Biden says Netanyahu is making ‘a mistake’ in Gaza

Iran has raised the tone of its threats after the attack on its Syrian consulate. Israel ‘will be punished,’ said Supreme Leader Ayatollah Ali Khamenei

Palestinian Territories
An aid worker distributes sweets among women and girls in Rafah, April 10.Abed Rahim khatib (DPA/ Europa Press)
Luis de Vega

U.S. President Joe Biden has described Israeli Prime Minister Benjamin Netanyahu’s handling of the war in Gaza as a “mistake” in an interview broadcast Tuesday on the U.S. Spanish-language television network Univision, during which he also urged the parties to the conflict to agree to a ceasefire of between a month and a half and two months. “What I’m calling for is for the Israelis to just call for a ceasefire, allow for the next six, eight weeks total access to all food and medicine going into the country,” he said, expanding the same argument he used last week to pressure Netanyahu during a telephone call between the leaders.

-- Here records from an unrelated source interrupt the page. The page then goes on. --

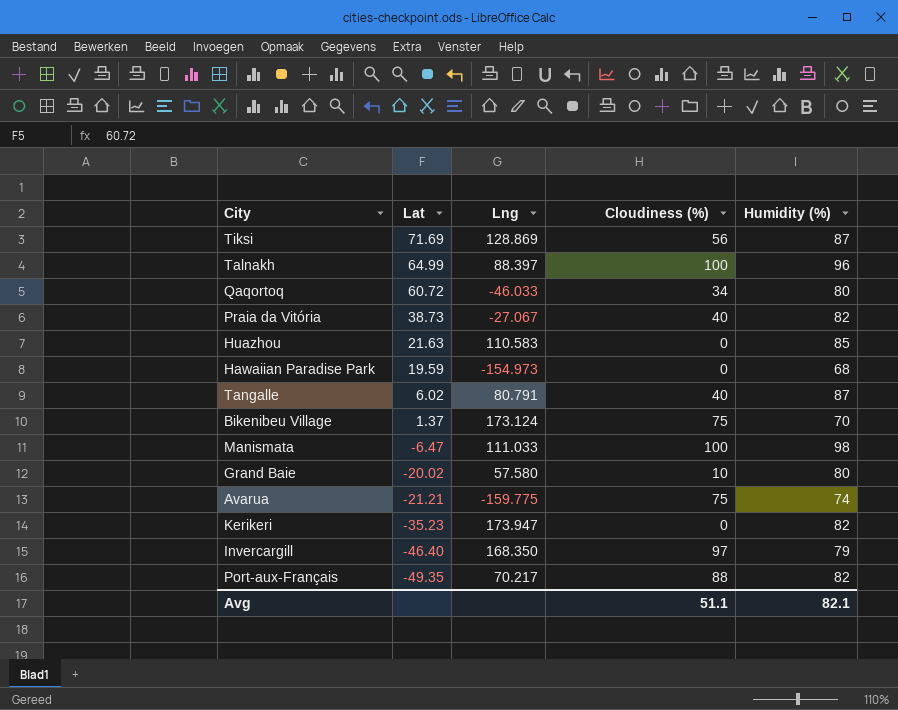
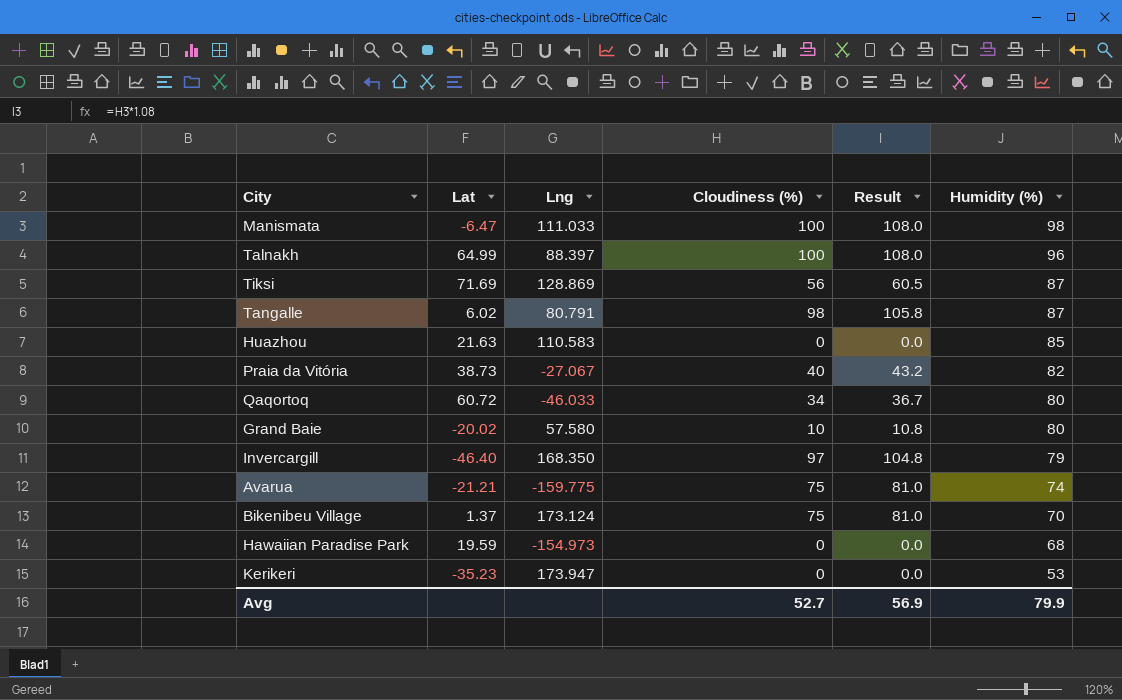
row order: Lat descending -> Humidity (%) descending
column Result | formula: none -> [Cloudiness (%)] * 1.08
row Port-aux-Français: -49.35 | 70.217 | 88 | 82 -> none
Tangalle | Cloudiness (%): 40 -> 98
Kerikeri | Humidity (%): 82 -> 53
Avg | Cloudiness (%): 51.1 -> 52.7
Avg | Humidity (%): 82.1 -> 79.9

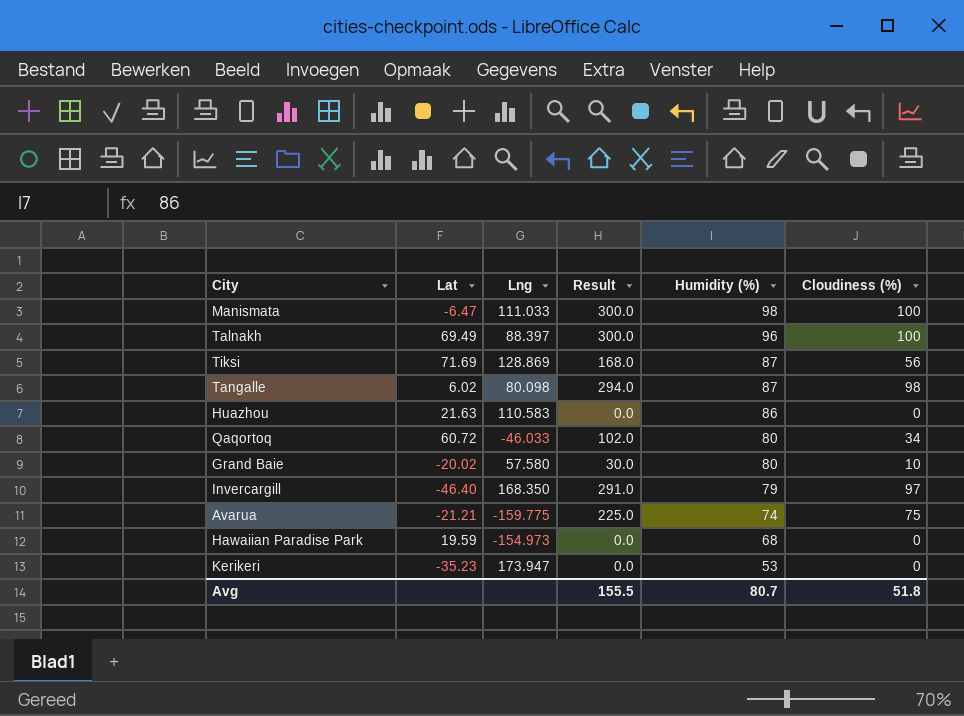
column Result | formula: [Cloudiness (%)] * 1.08 -> [Cloudiness (%)] * 3
column Cloudiness (%) | position: 4 -> 6
row Praia da Vitória: 38.73 | -27.067 | 40 | 43.2 | 82 -> none
row Bikenibeu Village: 1.37 | 173.124 | 75 | 81.0 | 70 -> none
Talnakh | Lat: 64.99 -> 69.49
Tangalle | Lng: 80.791 -> 80.098
Huazhou | Humidity (%): 85 -> 86
Avg | Result: 56.9 -> 155.5
Avg | Humidity (%): 79.9 -> 80.7
Avg | Cloudiness (%): 52.7 -> 51.8

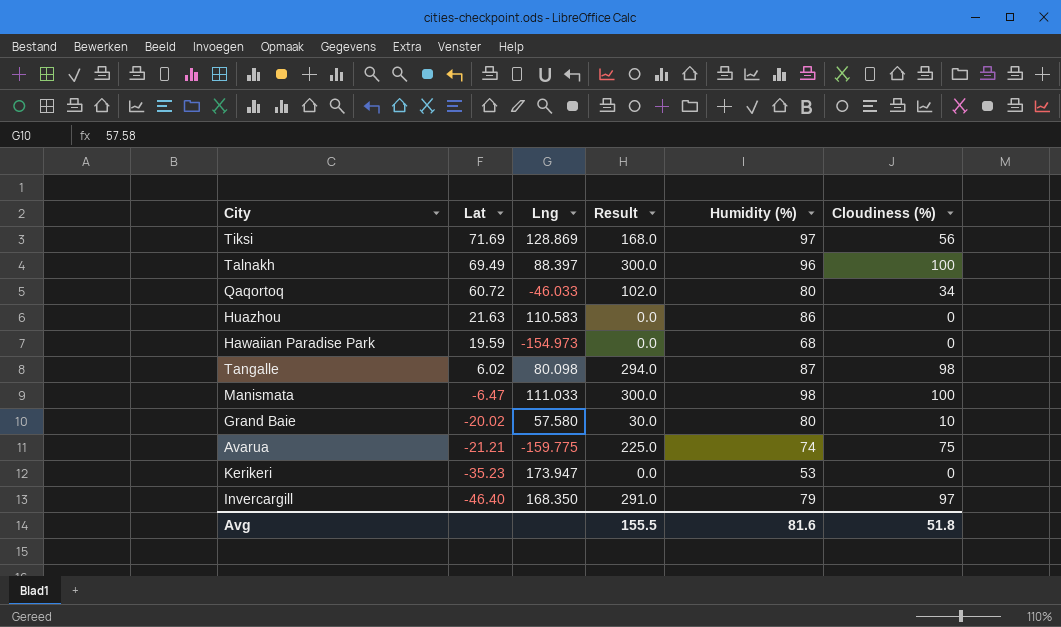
row order: Humidity (%) descending -> Lat descending
Tiksi | Humidity (%): 87 -> 97
Avg | Humidity (%): 80.7 -> 81.6

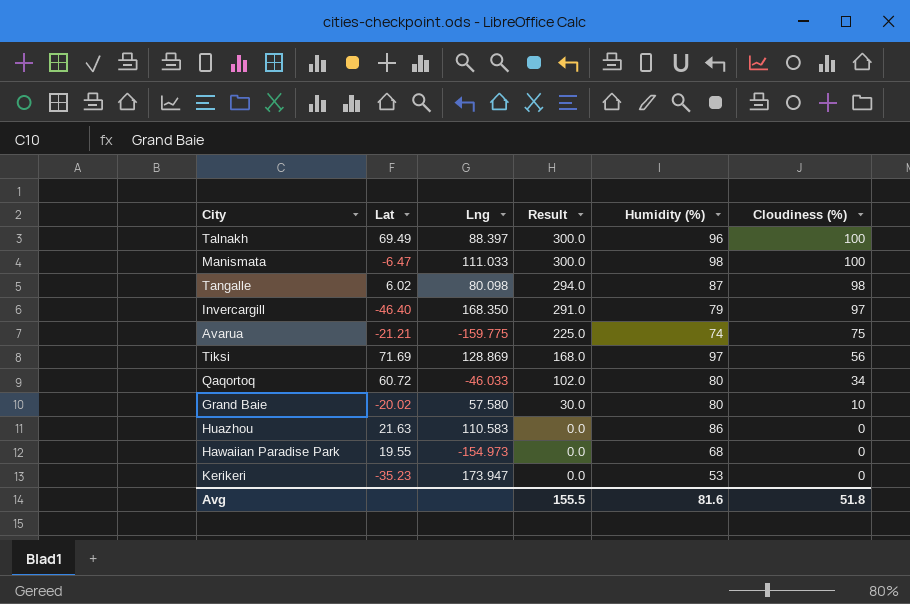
row order: Lat descending -> Result descending
Hawaiian Paradise Park | Lat: 19.59 -> 19.55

The hardening of Biden’s tone comes as threats between Iran and Israel are increasing, although, for the moment, without escalating from words into action. The dialectical clash is being staged amid growing fears that tension between the two countries could spark a regional conflict. Iran Supreme Leader Ayatollah Ali Khamenei used his speech Wednesday to mark the end of the holy month of Ramadan to reiterate Israel will be punished for bombing the Iranian consulate in Damascus on April 1. Israel responded that if Tehran carries out attacks from its own territory there will be a direct armed response, according to Foreign Minister Israel Katz.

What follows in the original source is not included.